A Fully Government-owned Standard EHR: Killing Oligopoly for Interoperability | Sherpas in Blue Shirts

Epic Systems, Cerner, AllScripts, McKesson, and AthenaHealth…if you have heard these names, you likely know what EHR stands for. I don’t mean the non-acronym form, Electronic Health Records, but what it actually stands for – oligopoly, sunk billion dollar investments, platforms that don’t speak to each other, and that look on physicians’ faces when their shift “ends” and coding starts.

When President Obama famously daydreamed the US$80 billion a year savings from the EHR nudge, many were cynical that it would ever come to fruition. Six years later, while EHR in the U.S. is an over US$5 billion-a-year industry, the savings are nowhere in sight, and the cynics are sniggering, “we told you so.” Sadly, while the doomsday predictors are having a field day gloating over the sorry state of affairs, the folks on the technology and policy sides are ruing a great opportunity lost.
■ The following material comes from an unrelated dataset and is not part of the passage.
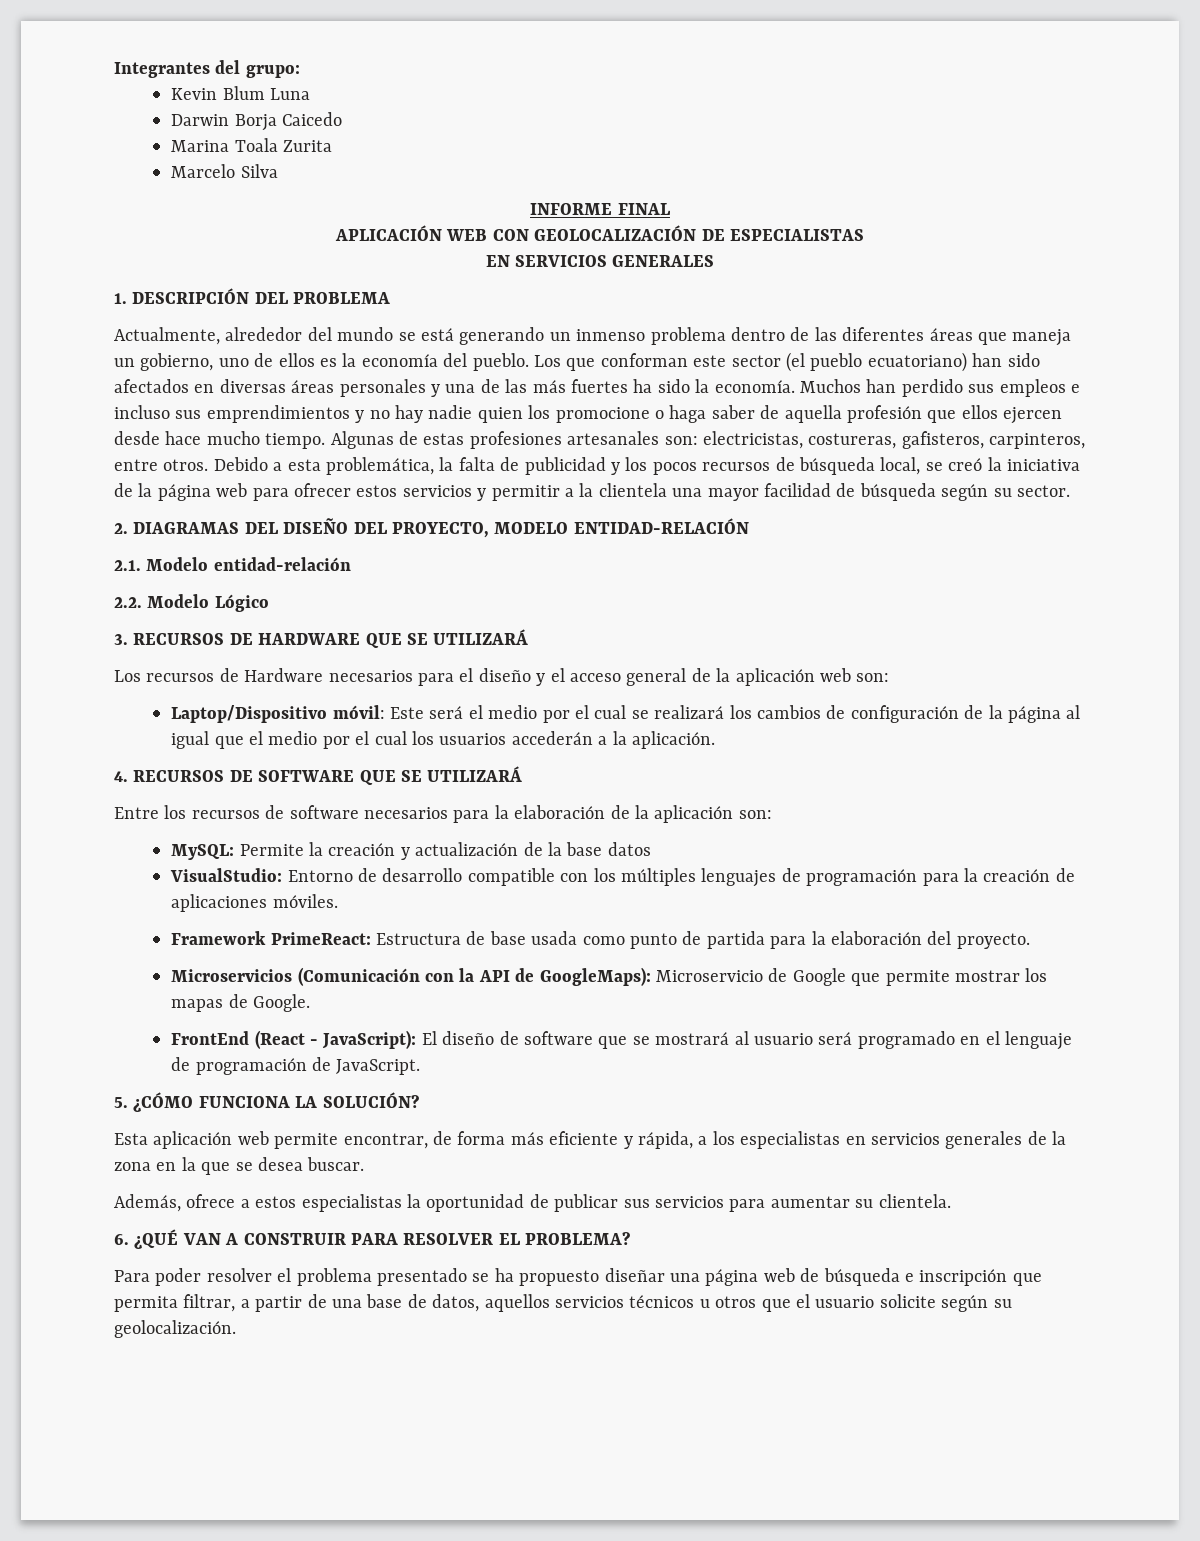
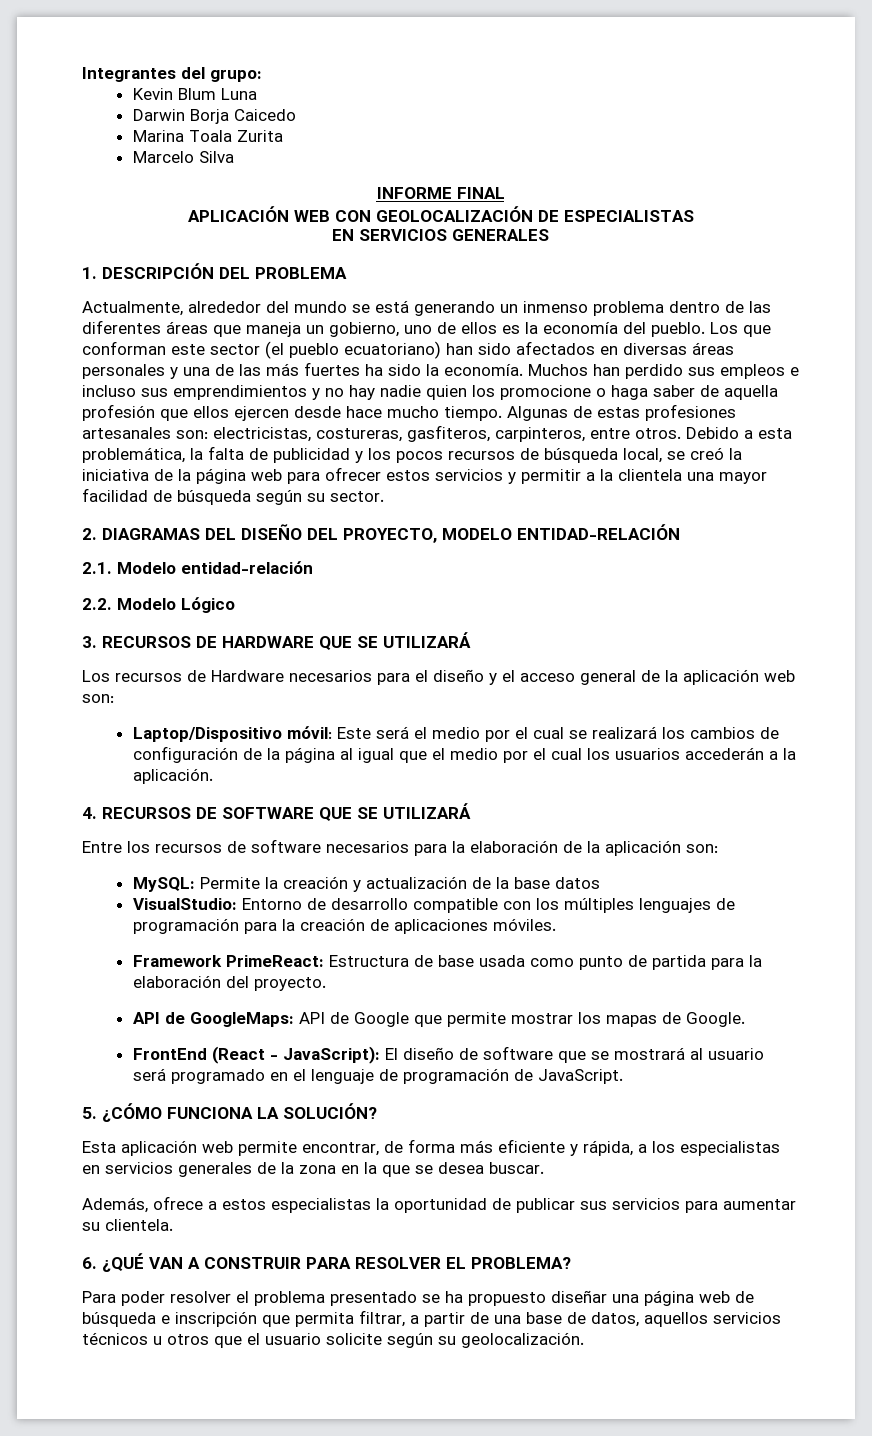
- Algunas de estas profesiones artesanales son: electricistas, costureras, gafisteros, carpinteros, entre otros.
+ Algunas de estas profesiones artesanales son: electricistas, costureras, gasfiteros, carpinteros, entre otros.
- Microservicios (Comunicación con la API de GoogleMaps): Microservicio de Google que permite mostrar los mapas de Google.
+ API de GoogleMaps: API de Google que permite mostrar los mapas de Google.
The issue was never with the business case for EHR – a standard system of record aiding providers and physicians in medical decision support. What could possibly be wrong with that vision? Billions of dollars of sunken investments and a multiplicity of protected standards later, sitting on the books of large providers are bloated monsters who scare away any attempt at efficiency, data intuitiveness, and interoperability.

Frankly, the current debate on interoperability is as farcical as it can get – the same bunch of folks who created the virus are now trying to invent a vaccine for it. Who paid for the virus? Subsidy did. Who will pay for the vaccine? Irrelevant. If the debate continues the way it is going, what you think will be a vaccine will actually be an upgraded, non-resistant version of the virus. With the federal committee on interoperability largely staffed by big EHR vendors, we have a situation akin to employing a cat to guard the milk.

My suggestion? Let’s not fight the cats here. The cacophony will be way too unbearable. Instead, here is a solution (and warning… radical suggestion alert!)

  • Interoperability
    • Government should create its own EHR system
    • It should create a separate fund and an agency (akin to CMS)
    • The new-EHR should be cloud-based
    • An EHR subsidy should be given only for those providers that move to this government EHR
    • Eliminate Health Information Exchanges (HIEs) and Healthcare.gov. Hoping HIEs would solve for data portability and interoperability was always a futile attempt at putting lipstick on pigs.
  • Technology and build
    • Have an open bid managed by a consortium comprised of practitioners, providers, and top tech innovators from Silicon Valley and the healthcare industry
    • Selection of the technology platform should rest only with tech representatives
    • Design thinking should be led by practitioners and physician representatives
    • Development and implementation can be outsourced to EHR vendors.
  • Solving for costs sunk by providers in EHRs: With billions already invested, what is the incentive for providers to even consider a new EHR, unless they are forced to do so?
    • Government should subsidize (yes, another subsidy) all migration costs to the new EHR
    • Since the new EHR will be cloud-based, storage costs will be significantly reduced. However, providers will have to pay a fixed fee each year to stay licensed
    • Personnel training costs will be hugely reduced over the years as this new government EHR can simply be part of curricula at all medical and nursing schools.

Reality check here…what I have just suggested will kill an industry and open the government to multiple litigations by the large EHR vendors. I never suggested this would be easy. But, could it be done by force of political will and legislation? The answer is a resounding, “Yes.”